## [EXERCISE DETAILS]
Below is a listing. Quote from it, exactly, the lines from the one containing "Сьогодні вона вибрала</span></div>" down to the one containing "строгу сукню, схожу", both ends included, and nothing else.

## [DATA EXTRACT]
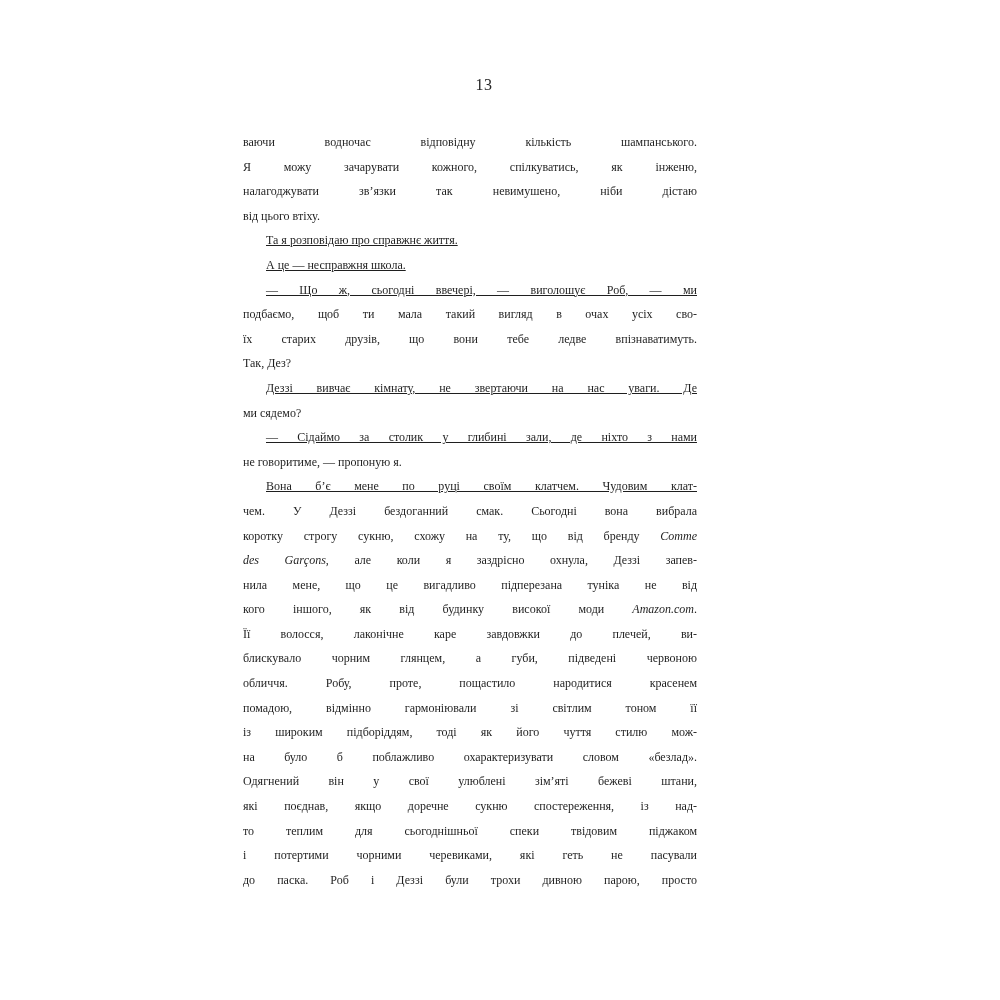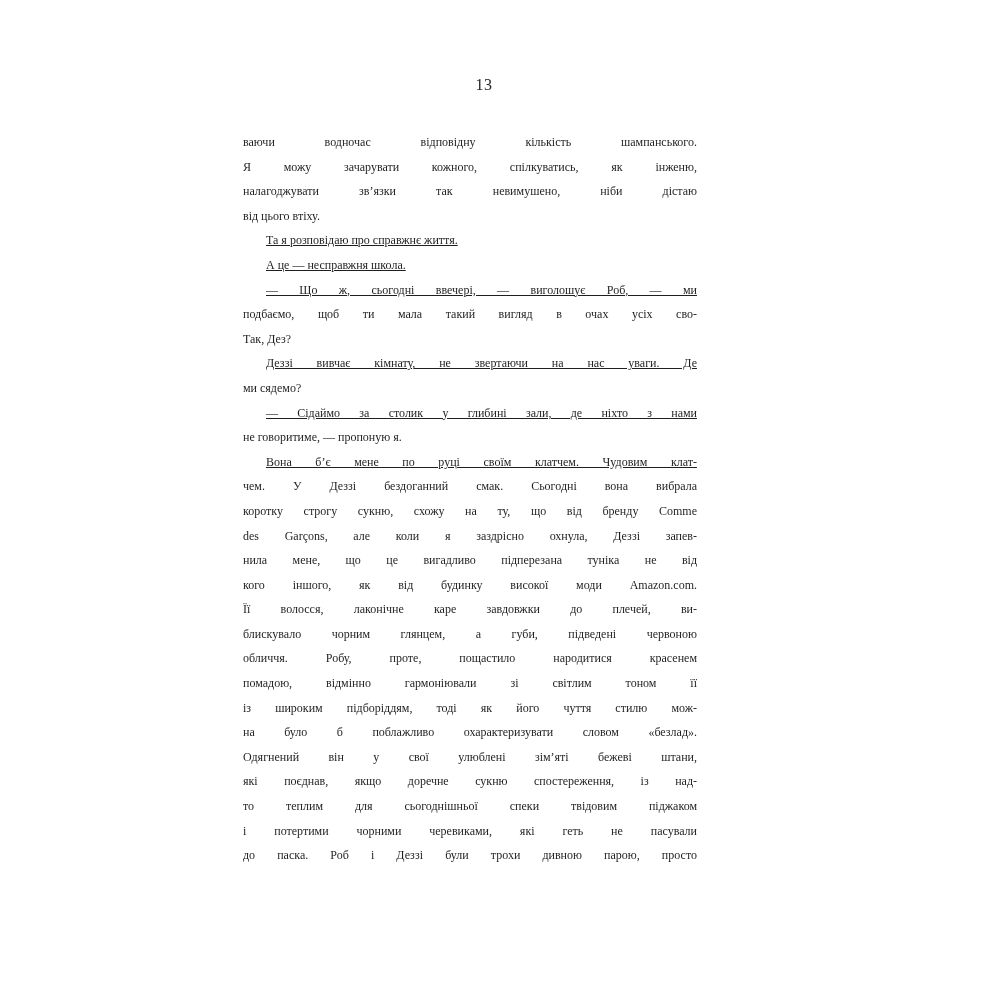--- a/index.html
+++ b/index.html
@@ -40,36 +40,37 @@
     height: 24.6px;
     white-space: nowrap; 
   }
   .line.justify { white-space: normal; }
   .line.left {
     text-align: left;
     text-align-last: left;
     -moz-text-align-last: left;
   }
   .line.indent { text-indent: 23px; text-decoration: underline; }
-  .italic { }
+  .italic { font-style: italic; }
 </style>
 </head>
 <body>
 
 <div class="book-page">
   <div class="page-number">13</div>
   <div class="text-block">
       <div class="line justify"><span>ваючи водночас відповідну кількість шампанського.</span></div>
       <div class="line justify"><span>Я можу зачарувати кожного, спілкуватись, як інженю,</span></div>
       <div class="line justify"><span>налагоджувати зв’язки так невимушено, ніби дістаю</span></div>
       <div class="line left"><span>від цього втіху.</span></div>
       <div class="line left indent"><span>Та я розповідаю про справжнє життя.</span></div>
       <div class="line left indent"><span>А це — несправжня школа.</span></div>
       <div class="line justify indent"><span>— Що ж, сьогодні ввечері, — виголошує Роб, — ми</span></div>
       <div class="line justify"><span>подбаємо, щоб ти мала такий вигляд в очах усіх сво-</span></div>
+      <div class="line justify"><span>їх старих друзів, що вони тебе ледве впізнаватимуть.</span></div>
       <div class="line left"><span>Так, Дез?</span></div>
       <div class="line justify indent"><span>Деззі вивчає кімнату, не звертаючи на нас уваги. Де</span></div>
       <div class="line left"><span>ми сядемо?</span></div>
       <div class="line justify indent"><span>— Сідаймо за столик у глибині зали, де ніхто з нами</span></div>
       <div class="line left"><span>не говоритиме, — пропоную я.</span></div>
       <div class="line justify indent"><span>Вона б’є мене по руці своїм клатчем. Чудовим клат-</span></div>
       <div class="line justify"><span>чем. У Деззі бездоганний смак. Сьогодні вона вибрала</span></div>
       <div class="line justify"><span>коротку строгу сукню, схожу на ту, що від бренду </span><span class="italic">Comme</span></div>
       <div class="line justify"><span class="italic">des Garçons</span><span>, але коли я заздрісно охнула, Деззі запев-</span></div>
       <div class="line justify"><span>нила мене, що це вигадливо підперезана туніка не від</span></div>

## [OUTPUT FOR THIS TASK]
       <div class="line justify"><span>чем. У Деззі бездоганний смак. Сьогодні вона вибрала</span></div>
       <div class="line justify"><span>коротку строгу сукню, схожу на ту, що від бренду </span><span class="italic">Comme</span></div>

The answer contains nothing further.